De Commissie heeft op haar bevoegdheidsgebied actie ondernomen, b.v. door het opstellen van een verslag over de situatie van de regionale en minderheidstalen in de Unie (de Euromosaic-studie) en door het verlenen van financiële steun voor het behoud en de bevordering van regionale en minderheidstalen, alsook door het ondersteunen van het Europees Bureau voor minderheidstalen en het Mercator-informatienetwerk. De Commissie heeft ook in het kader van andere communautaire programma's initiatieven in verband met regionale en minderheidstalen gefinancierd.

Wat het Europees Jaar van de talen betreft, is het hoofdoel van dit initiatief het vergroten van het bewustzijn van het belang van het leren van talen.

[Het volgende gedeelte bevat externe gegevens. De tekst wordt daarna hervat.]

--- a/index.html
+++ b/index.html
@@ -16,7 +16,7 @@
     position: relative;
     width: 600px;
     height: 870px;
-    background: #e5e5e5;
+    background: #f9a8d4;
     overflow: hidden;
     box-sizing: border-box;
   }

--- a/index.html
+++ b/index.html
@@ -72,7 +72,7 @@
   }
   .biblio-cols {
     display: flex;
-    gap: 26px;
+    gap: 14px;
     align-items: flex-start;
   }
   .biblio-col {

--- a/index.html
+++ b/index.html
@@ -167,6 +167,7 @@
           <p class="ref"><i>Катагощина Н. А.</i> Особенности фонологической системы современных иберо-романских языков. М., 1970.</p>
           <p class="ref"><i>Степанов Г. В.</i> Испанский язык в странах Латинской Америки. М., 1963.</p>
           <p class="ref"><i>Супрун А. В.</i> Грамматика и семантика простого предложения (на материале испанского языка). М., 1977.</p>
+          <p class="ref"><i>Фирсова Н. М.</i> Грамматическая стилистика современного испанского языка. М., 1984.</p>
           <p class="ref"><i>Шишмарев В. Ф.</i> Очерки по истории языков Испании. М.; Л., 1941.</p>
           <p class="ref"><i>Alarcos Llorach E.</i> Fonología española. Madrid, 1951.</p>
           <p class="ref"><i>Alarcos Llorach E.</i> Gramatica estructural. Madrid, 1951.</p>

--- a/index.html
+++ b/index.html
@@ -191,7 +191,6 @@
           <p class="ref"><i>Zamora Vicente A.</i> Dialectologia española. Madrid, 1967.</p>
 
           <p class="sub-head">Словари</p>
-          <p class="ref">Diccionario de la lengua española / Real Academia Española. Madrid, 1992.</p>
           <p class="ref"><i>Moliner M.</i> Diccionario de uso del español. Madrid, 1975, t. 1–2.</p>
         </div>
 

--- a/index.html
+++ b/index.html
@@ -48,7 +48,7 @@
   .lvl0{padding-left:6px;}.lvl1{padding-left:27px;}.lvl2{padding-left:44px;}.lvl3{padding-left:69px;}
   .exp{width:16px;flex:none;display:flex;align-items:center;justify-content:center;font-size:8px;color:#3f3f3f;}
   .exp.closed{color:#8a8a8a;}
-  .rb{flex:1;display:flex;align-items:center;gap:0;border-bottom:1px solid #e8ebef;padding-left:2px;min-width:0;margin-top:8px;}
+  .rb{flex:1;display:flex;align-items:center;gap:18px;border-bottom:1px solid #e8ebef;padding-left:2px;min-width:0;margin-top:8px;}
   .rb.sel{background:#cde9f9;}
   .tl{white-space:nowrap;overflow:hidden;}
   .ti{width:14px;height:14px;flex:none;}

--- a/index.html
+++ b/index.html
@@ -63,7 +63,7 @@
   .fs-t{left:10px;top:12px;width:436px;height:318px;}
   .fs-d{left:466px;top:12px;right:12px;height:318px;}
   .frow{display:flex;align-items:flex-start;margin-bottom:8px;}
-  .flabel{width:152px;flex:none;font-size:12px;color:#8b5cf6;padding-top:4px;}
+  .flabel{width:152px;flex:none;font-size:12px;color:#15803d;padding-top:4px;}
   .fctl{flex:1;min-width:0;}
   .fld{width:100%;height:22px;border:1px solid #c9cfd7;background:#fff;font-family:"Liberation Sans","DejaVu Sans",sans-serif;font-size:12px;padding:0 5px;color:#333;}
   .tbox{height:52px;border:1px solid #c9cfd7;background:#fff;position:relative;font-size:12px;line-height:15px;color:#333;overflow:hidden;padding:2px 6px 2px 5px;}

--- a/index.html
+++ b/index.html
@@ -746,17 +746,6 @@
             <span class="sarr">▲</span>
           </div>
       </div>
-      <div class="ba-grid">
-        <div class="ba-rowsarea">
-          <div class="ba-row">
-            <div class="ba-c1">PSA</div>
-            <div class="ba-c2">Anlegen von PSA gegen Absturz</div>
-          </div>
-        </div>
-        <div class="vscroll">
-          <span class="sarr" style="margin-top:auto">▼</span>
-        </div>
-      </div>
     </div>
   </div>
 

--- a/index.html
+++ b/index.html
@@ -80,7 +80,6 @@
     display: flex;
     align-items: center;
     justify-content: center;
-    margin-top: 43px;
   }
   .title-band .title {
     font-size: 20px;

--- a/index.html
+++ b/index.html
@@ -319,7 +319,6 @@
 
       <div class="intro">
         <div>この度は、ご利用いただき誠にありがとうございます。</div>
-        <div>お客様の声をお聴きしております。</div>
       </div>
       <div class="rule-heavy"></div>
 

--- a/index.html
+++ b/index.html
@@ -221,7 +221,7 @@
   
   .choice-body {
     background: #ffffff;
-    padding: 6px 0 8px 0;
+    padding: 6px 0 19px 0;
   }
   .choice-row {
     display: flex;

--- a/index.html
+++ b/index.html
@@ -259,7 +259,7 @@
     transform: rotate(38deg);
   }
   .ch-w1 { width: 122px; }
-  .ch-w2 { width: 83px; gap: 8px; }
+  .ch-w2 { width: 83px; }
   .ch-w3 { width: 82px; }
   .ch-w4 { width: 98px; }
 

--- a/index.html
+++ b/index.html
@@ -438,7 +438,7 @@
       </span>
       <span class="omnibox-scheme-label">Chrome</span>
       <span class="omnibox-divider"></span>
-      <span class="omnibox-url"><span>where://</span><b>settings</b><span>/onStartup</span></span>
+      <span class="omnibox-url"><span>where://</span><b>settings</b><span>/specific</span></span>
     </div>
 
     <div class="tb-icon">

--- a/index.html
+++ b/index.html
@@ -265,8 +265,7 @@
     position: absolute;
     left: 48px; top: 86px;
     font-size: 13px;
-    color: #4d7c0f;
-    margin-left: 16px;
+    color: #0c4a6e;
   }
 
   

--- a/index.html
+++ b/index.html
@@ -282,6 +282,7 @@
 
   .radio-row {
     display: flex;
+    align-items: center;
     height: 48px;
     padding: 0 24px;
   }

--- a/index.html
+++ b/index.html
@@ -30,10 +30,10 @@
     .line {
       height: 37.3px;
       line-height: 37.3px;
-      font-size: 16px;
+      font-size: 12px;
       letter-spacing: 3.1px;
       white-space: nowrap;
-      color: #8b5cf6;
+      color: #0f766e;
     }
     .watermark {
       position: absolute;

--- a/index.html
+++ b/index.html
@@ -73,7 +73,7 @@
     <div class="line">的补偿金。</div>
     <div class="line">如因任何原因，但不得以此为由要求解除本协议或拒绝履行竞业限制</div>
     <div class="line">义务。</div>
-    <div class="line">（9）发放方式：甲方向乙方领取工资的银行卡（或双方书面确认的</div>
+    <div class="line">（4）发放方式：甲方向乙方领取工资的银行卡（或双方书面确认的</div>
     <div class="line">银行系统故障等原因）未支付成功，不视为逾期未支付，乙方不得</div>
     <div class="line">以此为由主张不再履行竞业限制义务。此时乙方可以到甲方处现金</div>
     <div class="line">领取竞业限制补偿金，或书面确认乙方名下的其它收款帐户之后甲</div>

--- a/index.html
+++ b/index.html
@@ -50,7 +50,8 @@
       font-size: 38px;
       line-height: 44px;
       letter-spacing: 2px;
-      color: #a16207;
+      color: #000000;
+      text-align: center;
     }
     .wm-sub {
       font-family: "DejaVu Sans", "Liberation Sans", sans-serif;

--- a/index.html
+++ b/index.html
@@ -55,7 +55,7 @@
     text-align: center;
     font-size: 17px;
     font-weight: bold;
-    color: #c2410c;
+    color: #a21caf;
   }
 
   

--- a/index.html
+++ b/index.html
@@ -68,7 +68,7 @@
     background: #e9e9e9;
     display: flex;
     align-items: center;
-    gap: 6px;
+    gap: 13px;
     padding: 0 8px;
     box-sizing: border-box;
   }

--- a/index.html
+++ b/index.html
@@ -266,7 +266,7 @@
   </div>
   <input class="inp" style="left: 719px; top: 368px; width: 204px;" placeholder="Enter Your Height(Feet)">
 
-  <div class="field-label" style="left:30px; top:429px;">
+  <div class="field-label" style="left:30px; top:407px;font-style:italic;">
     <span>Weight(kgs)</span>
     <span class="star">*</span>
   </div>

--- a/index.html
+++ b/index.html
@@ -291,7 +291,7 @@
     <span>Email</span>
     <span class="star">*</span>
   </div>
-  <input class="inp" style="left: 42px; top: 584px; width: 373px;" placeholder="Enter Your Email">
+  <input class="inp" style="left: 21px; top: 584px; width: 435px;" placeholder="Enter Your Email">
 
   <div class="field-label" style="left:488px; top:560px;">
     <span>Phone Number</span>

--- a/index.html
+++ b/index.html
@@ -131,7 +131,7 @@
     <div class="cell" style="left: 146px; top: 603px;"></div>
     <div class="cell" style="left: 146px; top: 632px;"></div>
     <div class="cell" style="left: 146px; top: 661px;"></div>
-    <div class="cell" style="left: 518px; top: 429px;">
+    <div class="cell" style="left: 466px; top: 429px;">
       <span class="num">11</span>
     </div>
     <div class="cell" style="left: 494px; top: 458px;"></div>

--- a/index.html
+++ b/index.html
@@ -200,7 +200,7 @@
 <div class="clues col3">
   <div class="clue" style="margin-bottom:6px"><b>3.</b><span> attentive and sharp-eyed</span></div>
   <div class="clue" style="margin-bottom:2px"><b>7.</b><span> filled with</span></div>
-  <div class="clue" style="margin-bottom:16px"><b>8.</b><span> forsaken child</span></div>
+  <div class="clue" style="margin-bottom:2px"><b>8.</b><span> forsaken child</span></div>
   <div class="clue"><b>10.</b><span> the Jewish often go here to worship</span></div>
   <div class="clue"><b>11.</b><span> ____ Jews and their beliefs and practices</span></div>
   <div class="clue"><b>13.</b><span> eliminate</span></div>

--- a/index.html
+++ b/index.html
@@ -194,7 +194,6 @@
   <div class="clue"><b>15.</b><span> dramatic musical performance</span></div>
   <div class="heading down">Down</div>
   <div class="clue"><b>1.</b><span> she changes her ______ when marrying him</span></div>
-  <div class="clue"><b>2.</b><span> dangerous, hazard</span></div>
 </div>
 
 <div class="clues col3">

Alle door de lidstaten aangegeven talen voor de uitvoering van het Europees Jaar van de talen zullen ongeacht hun status gelijke toegang tot het programma krijgen.

Als onderdeel van haar actie voor het behoud en de bevordering van regionale en minderheidstalen is de Commissie van plan een studie uit te voeren naar de regionale en minderheidstaalgemeenschappen in de huidige Unie. Dit project zal op grond van de resultaten van de Euromosaic-studie een bijgewerkt overzicht bieden van onder meer de positie van dergelijke talen in de nationale, regionale en lokale juridische, administratieve en onderwijssystemen.